I want to start this post by saying I love documentaries. I think they are so fascinating and I love how they are about true topics and events that are either happening or that have had happened. Evil Genius on Netflix is definitely one of my favorite docu-series now. There were just so many parts to the pizza bombing that it became a little confusing, but absolutely incredible. Icarus was also very interesting because it was about athletes taking supplements to enhance their athletic ability. I found this one to be interesting because I love sports and physical activity and I just can’t believe that there are drugs out in the world that help people become better athletes, but I’ve always wondered why it was worth it because they have so many side affects!
I think it’s great that Netflix has documentaries and not just entertaining TV shows and movies. Documentaries are refreshing. It’s refreshing to watch something educational instead of just scary, silly, or sad all of the time. According to the chapter in our text book titled “Netflix and the Documentary Boom” written by Sudeep Sharma, Netflix is allowed to pick and choose which documentaries they will have within their choices of entertainment. They choose documentaries that will be favorable with the viewers, so Netflix will still gain profit from them. I don’t see anything wrong with that because Netflix is a business and they need to make certain decisions to make sure that they will still gain profits and stay in business. Sharma also believes that Netflix has allowed a wider audience to gain access to documentaries and I believe that is true. On their own they don’t so that well because there isn’t a lot of advertisement for them. The only way people use to find them were through school, work, word of mouth, a chance pop up on Facebook, etc. Netflix allows people to browse their materials with ease and has a whole genre dedicated to documentaries which is so easy to find and access.
I chose to watch Bryan Folgers’s Icarus for this post because it seemed the most interesting to me. It’s about athletes taking supplements to enhance their athleticism, but more specifically Russians athletes. Russia has always been scrutinized because they would win so many awards and titles, but only because they would cheat. Most of their athletes would dope up giving them and unnatural advantage over everyone else. I think it’s crazy people inject themselves with needles filled with enhancing drugs. Bryan had to inject himself in the butt with two or three needles and he started to freak out a little bit because he started bleeding lot. I wouldn’t say this was one of my favorite documentaries to watch because it was a little hard to pay attention to it. It would get a little boring sometimes. I found it to be a traditional documentaries. It followed one guy trying to find the truth/more information, there was dramatic music played throughout the whole thing, excerpts of clips that had nothing to do with the story, etc. I did think it brought a greater awareness to the program that knew about the doping and just how serious and intense the doping was. I didn’t know too much about the doping in Russia other than they were always being accused and being threatened of not being able to compete in certain events such as the Olympics.

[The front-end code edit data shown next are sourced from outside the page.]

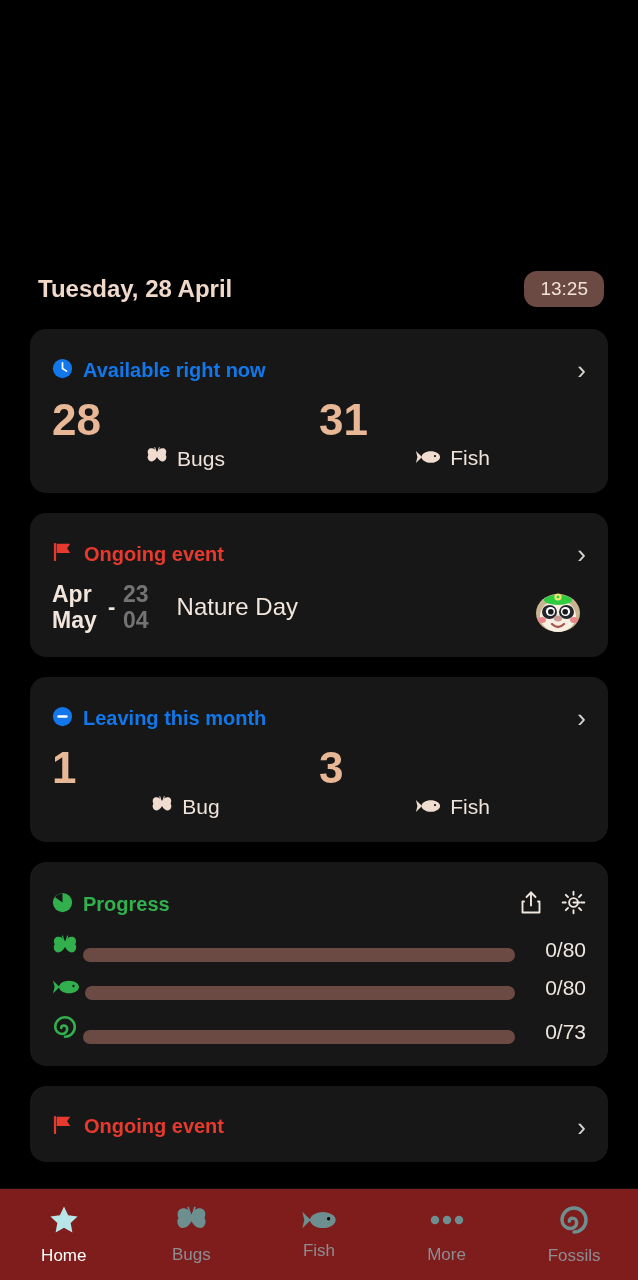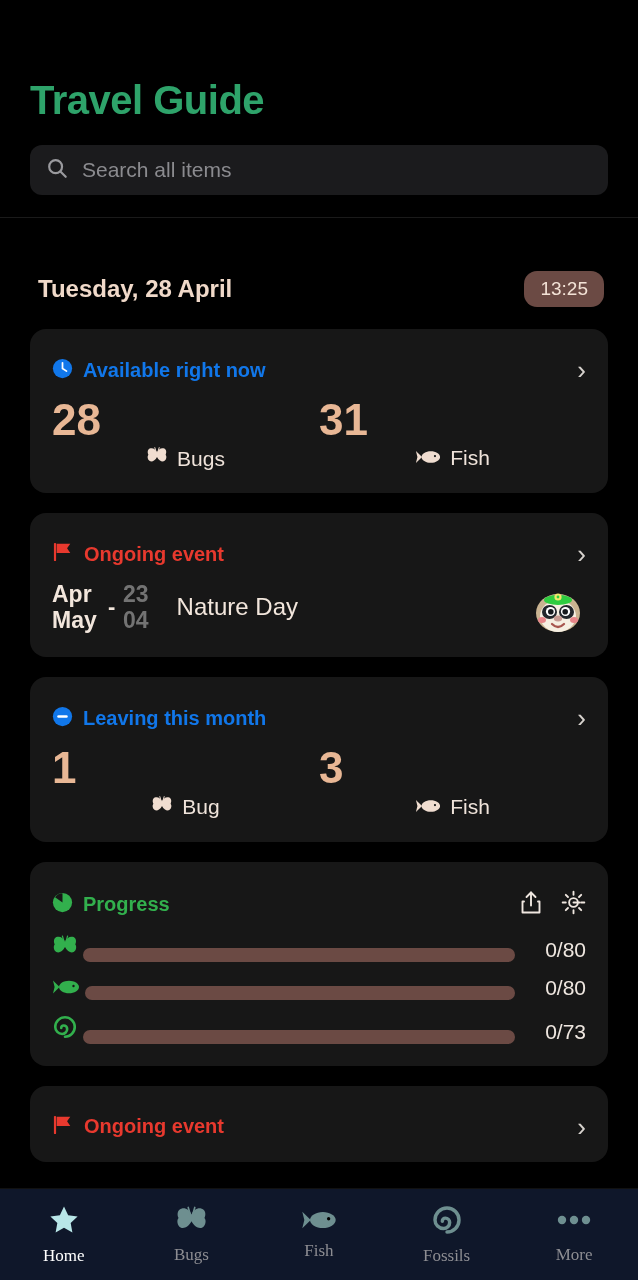--- a/index.html
+++ b/index.html
@@ -85,18 +85,6 @@
 
 <div class="phone">
 
-  <div class="header">
-    <div class="app-title">Travel Guide</div>
-    <div class="searchbar">
-      <span>
-        <svg width="22" height="22" viewBox="0 0 24 24" fill="none" stroke="#9a9a9e" stroke-width="2.4">
-          <circle cx="10.5" cy="10.5" r="7"></circle>
-            <line x1="16" y1="16" x2="21.5" y2="21.5" stroke-linecap="round"></line>
-        </svg>
-      </span>
-      <span class="ph">Search all items</span>
-    </div>
-  </div>
 
   <div class="scroll">
 

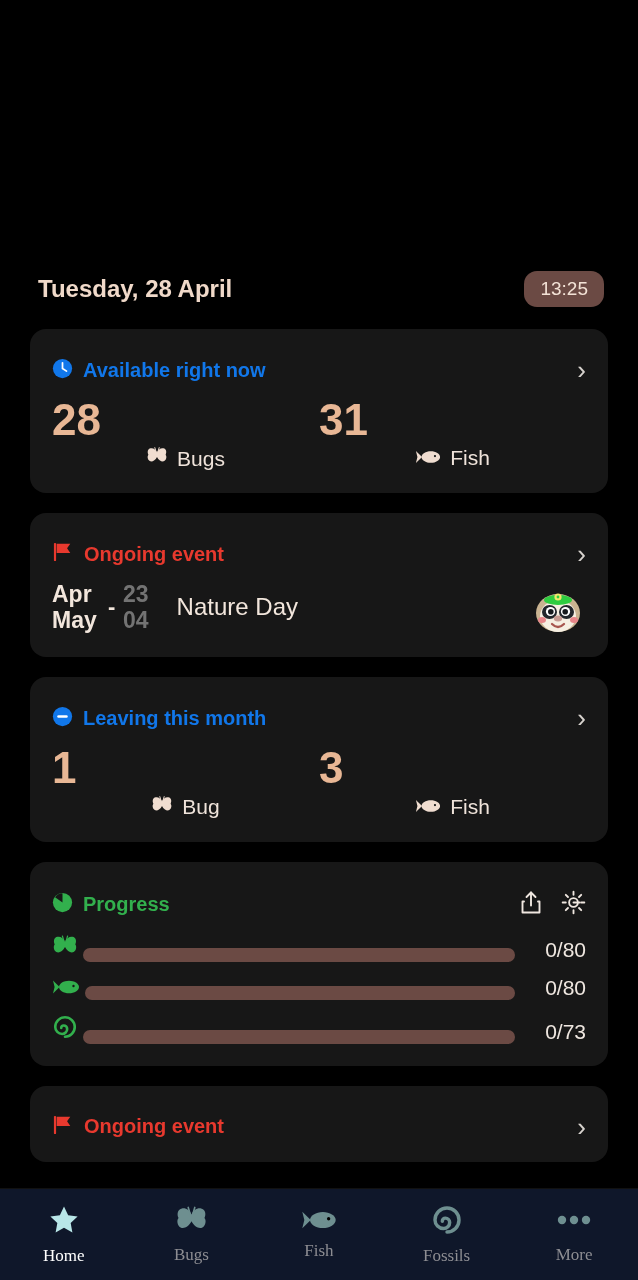--- a/index.html
+++ b/index.html
@@ -72,9 +72,8 @@
   
   .nav {
     position:absolute; left:0; right:0; bottom:0; height:92px;
-    background:#0f172a; display:flex; align-items:center;
+    background:#7f1d1d; display:flex; align-items:center;
     border-top:1px solid #111;
-    font-family:Liberation Serif, serif;
   }
   .nav-item { flex:1; display:flex; flex-direction:column; align-items:center; gap:6px; }
   .nav-item .lab { font-size:17px; color:#8d8d92; }

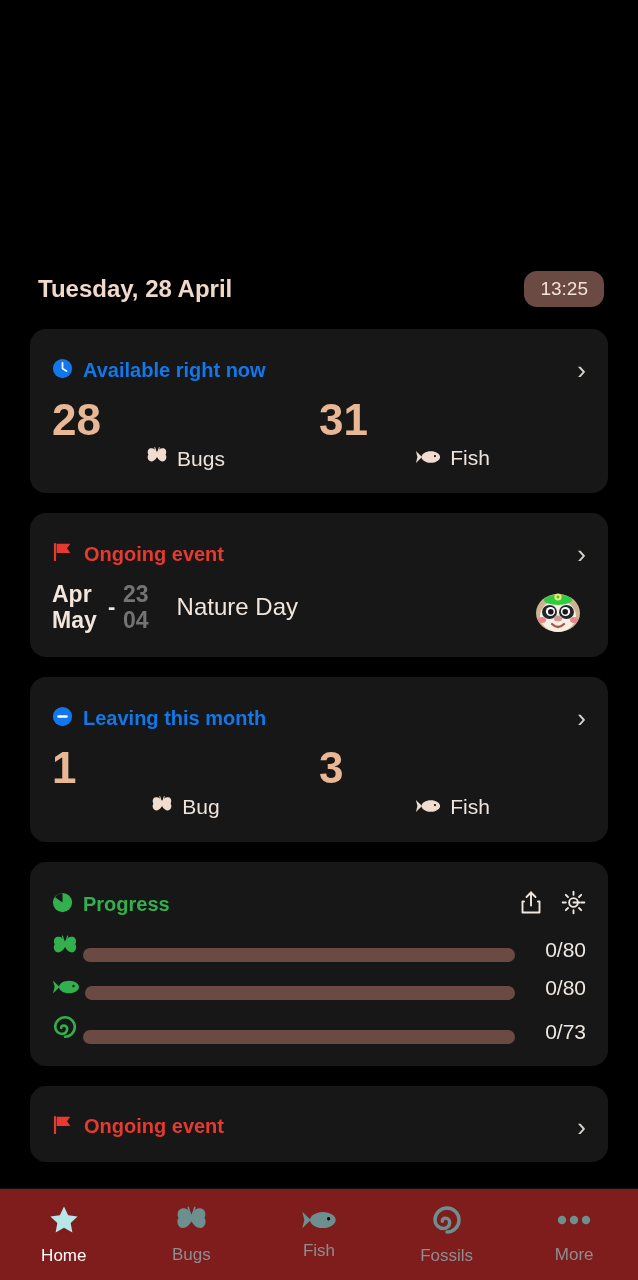--- a/index.html
+++ b/index.html
@@ -331,14 +331,6 @@
     </div>
     <div class="nav-item">
       <span>
-        <svg width="32" height="32" viewBox="0 0 24 24" fill="none" stroke="#6e8f90" stroke-width="2.6" stroke-linecap="round">
-          <path d="M12 21a9 9 0 1 0-9-9 6.4 6.4 0 0 0 6.4 6.4A4.6 4.6 0 0 0 14 13.8 3.2 3.2 0 0 0 10.8 10.6 2.3 2.3 0 0 0 8.5 12.9"></path>
-          </svg>
-      </span>
-      <span class="lab">Fossils</span>
-    </div>
-    <div class="nav-item">
-      <span>
         <svg width="34" height="30" viewBox="0 0 34 10" fill="#6e8f90">
           <circle cx="5" cy="5" r="4.2"></circle>
             <circle cx="17" cy="5" r="4.2"></circle>
@@ -347,6 +339,14 @@
       </span>
       <span class="lab">More</span>
     </div>
+    <div class="nav-item">
+      <span>
+        <svg width="32" height="32" viewBox="0 0 24 24" fill="none" stroke="#6e8f90" stroke-width="2.6" stroke-linecap="round">
+          <path d="M12 21a9 9 0 1 0-9-9 6.4 6.4 0 0 0 6.4 6.4A4.6 4.6 0 0 0 14 13.8 3.2 3.2 0 0 0 10.8 10.6 2.3 2.3 0 0 0 8.5 12.9"></path>
+          </svg>
+      </span>
+      <span class="lab">Fossils</span>
+    </div>
   </div>
 
 </div>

Evil Genius was amazing. It was a 4 part series instead of just an hour long documentary which is the more traditional style, but after watching Evil Genius I can understand why it was 4 parts. Everything was so crazy and there were so many parts and details to all of it that there was no way it would have fit into an hour long documentary. I noticed that in the Evil Genius it was more of a story. Trey was the producer and narrator and presented the documentary as a story which I though made it entertaining. I also really liked how they included real images, videos, confessions, interviews, news clips, etc into the series because it made it more authentic and real. I found myself to be very interested in the story. I didn’t realize that it was only a 4 part series and found myself to be excited to continue watching after the first 4 episodes. To be honest I was a little dissapointed that it was only 4 parts because I wanted more. Marge was so interesting to me! I can’t believe she got away with so much and that no one could piece together the deaths of all these men in her life! She still claimed that she wasn’t involved and she also tried to blame Bill for the death of her boyfriend who was threatening to spill the beans about the bombing. I also found it interesting that Bill claimed he wasn’t involved in the pizza bombing even with his last breath. They said they did it to prove they were smarter than everyone and to some extent they were right. It took the police years to fit all of the pieces together, but eventually they did. I still want to know why they made the bomb real and who decided to make it real. I also want to know whose idea it was to make it real. It’s just such a crazy story that I became emotionally invested in because 1) I was a pizza delivery driver for sometime, 2) I love mysteries and puzzles, and 3) it was so elaborate.
I agree with Sharma that documentaries are a better use of time than watching Wedding Crashers, or some other dumb movie/TV show because they are educational. They allow people to learn about things that they may not even heard of. It’s also a breath of fresh air because you don’t have to decide what is fake and what is real. With that being said, I do think it is also beneficial to watch other things as well because sometimes people just need a break from real life. It’s fun to engage in another world and life through the use of a screen and not be thinking about what deadlines you have to meet or what bills you have to pay for an hour and a half. I also find it therapeutic for me because even though I have my own problems I can watch a movie about someone with way worse problems and then I feel better about my own problems.